# Task description
Omit the images and retype the records verbatim.

# Before and after images

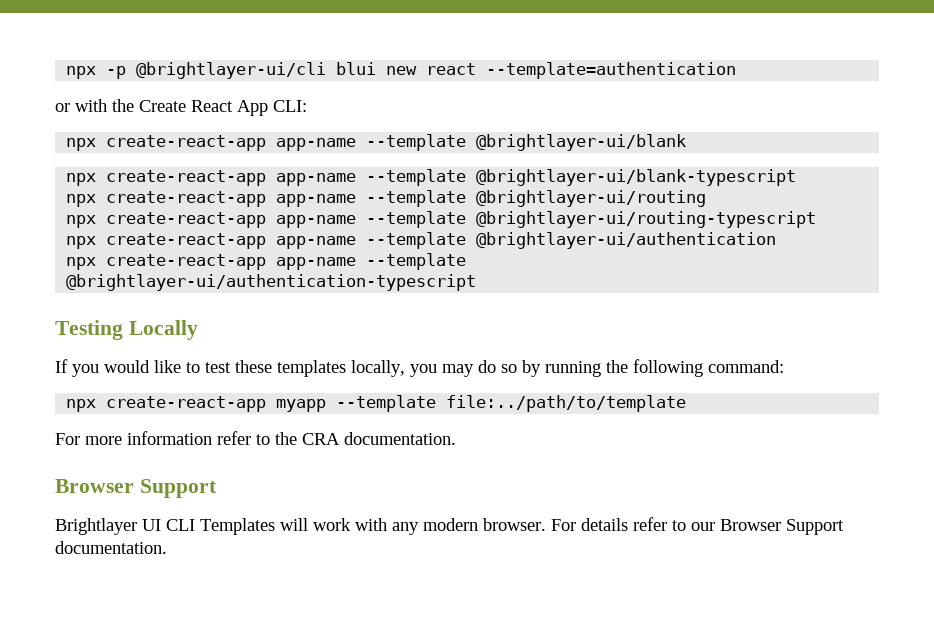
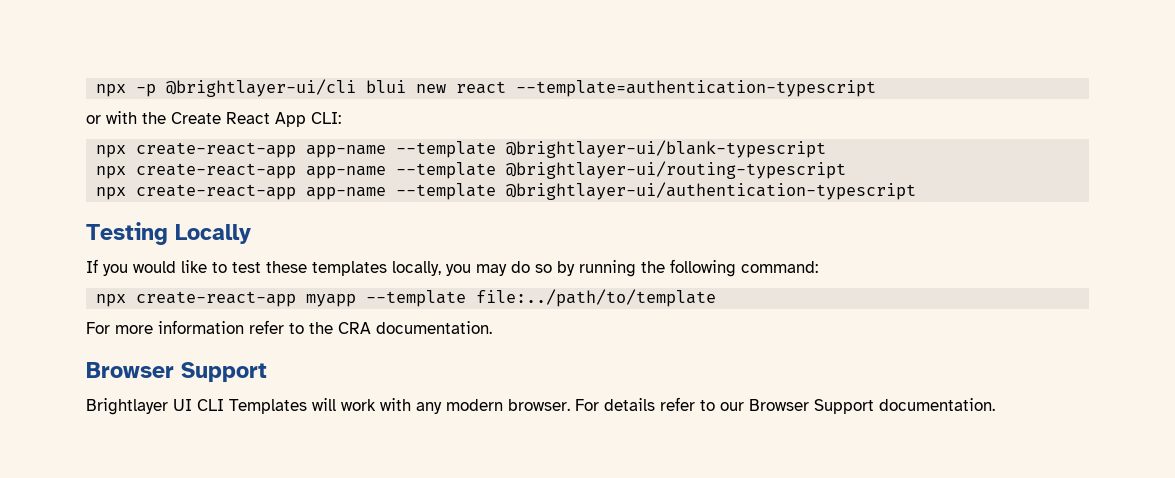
- npx -p @brightlayer-ui/cli blui new react --template=authentication
+ npx -p @brightlayer-ui/cli blui new react --template=authentication-typescript
- npx create-react-app app-name --template @brightlayer-ui/blank
- npx create-react-app app-name --template @brightlayer-ui/routing
- npx create-react-app app-name --template @brightlayer-ui/authentication

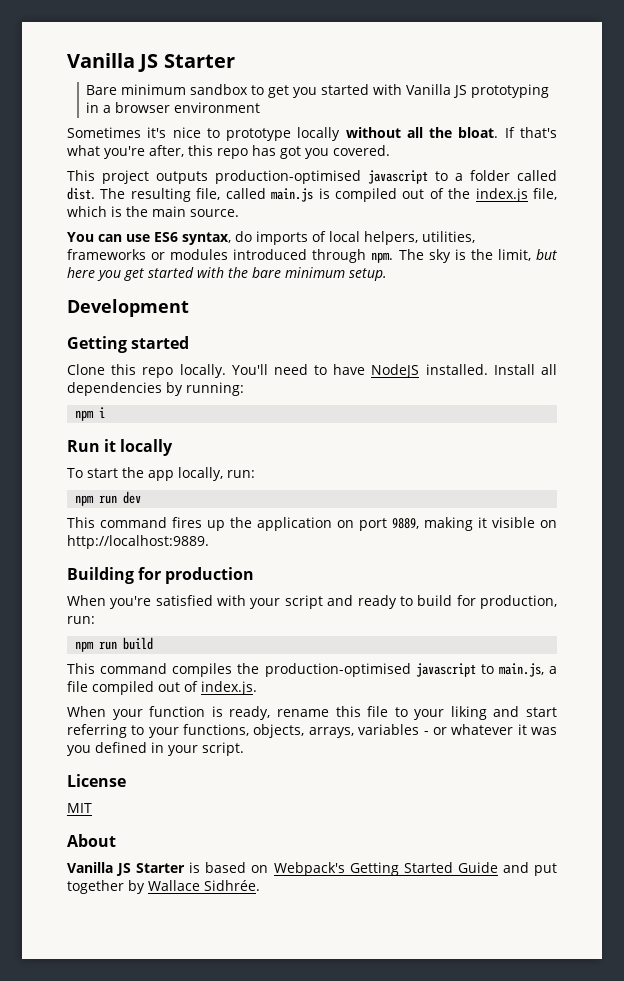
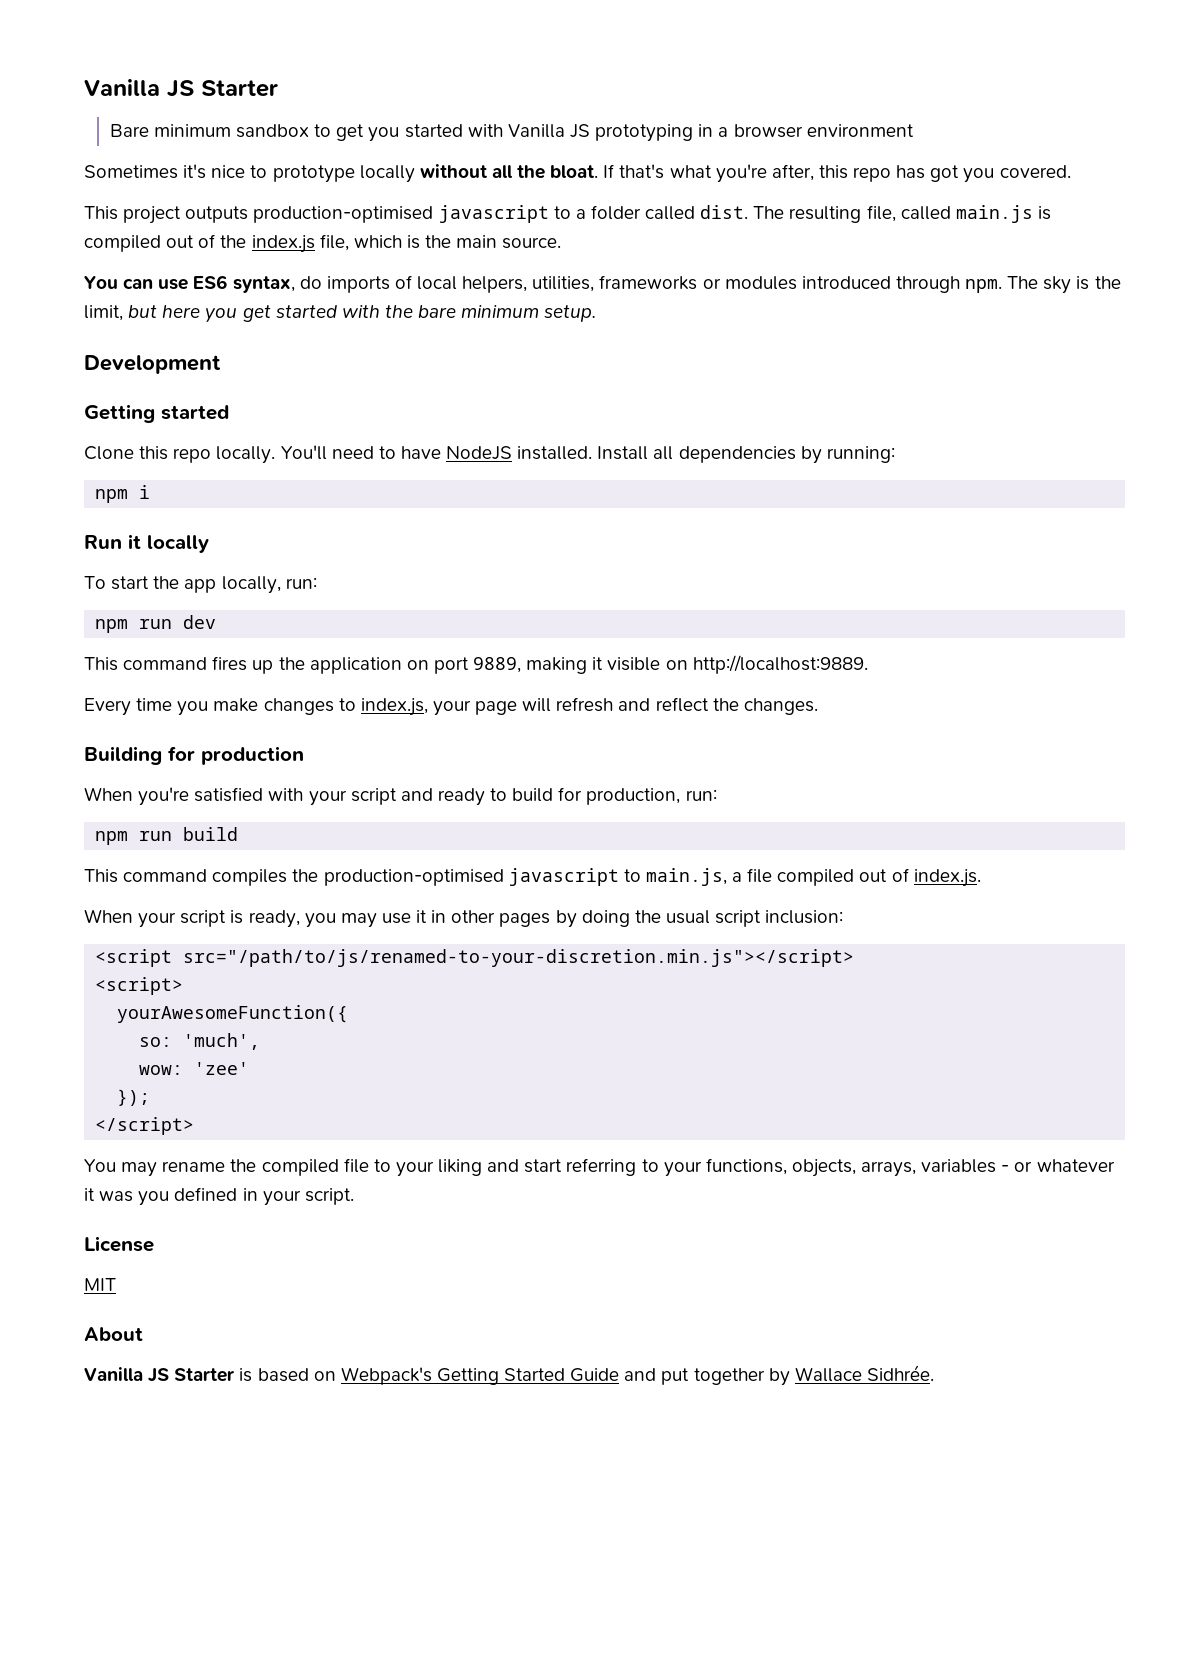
+ Every time you make changes to index.js, your page will refresh and reflect the changes.
- When your function is ready, rename this file to your liking and start referring to your functions, objects, arrays, variables - or whatever it was you defined in your script.
+ When your script is ready, you may use it in other pages by doing the usual script inclusion:
+ <script src="/path/to/js/renamed-to-your-discretion.min.js"></script>
+ <script>
+ yourAwesomeFunction({
+ so: 'much',
+ wow: 'zee'
+ });
+ </script>
+ You may rename the compiled file to your liking and start referring to your functions, objects, arrays, variables - or whatever it was you defined in your script.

# Task answer
- npx -p @brightlayer-ui/cli blui new react --template=authentication
+ npx -p @brightlayer-ui/cli blui new react --template=authentication-typescript
- npx create-react-app app-name --template @brightlayer-ui/blank
- npx create-react-app app-name --template @brightlayer-ui/routing
- npx create-react-app app-name --template @brightlayer-ui/authentication

+ Every time you make changes to index.js, your page will refresh and reflect the changes.
- When your function is ready, rename this file to your liking and start referring to your functions, objects, arrays, variables - or whatever it was you defined in your script.
+ When your script is ready, you may use it in other pages by doing the usual script inclusion:
+ <script src="/path/to/js/renamed-to-your-discretion.min.js"></script>
+ <script>
+ yourAwesomeFunction({
+ so: 'much',
+ wow: 'zee'
+ });
+ </script>
+ You may rename the compiled file to your liking and start referring to your functions, objects, arrays, variables - or whatever it was you defined in your script.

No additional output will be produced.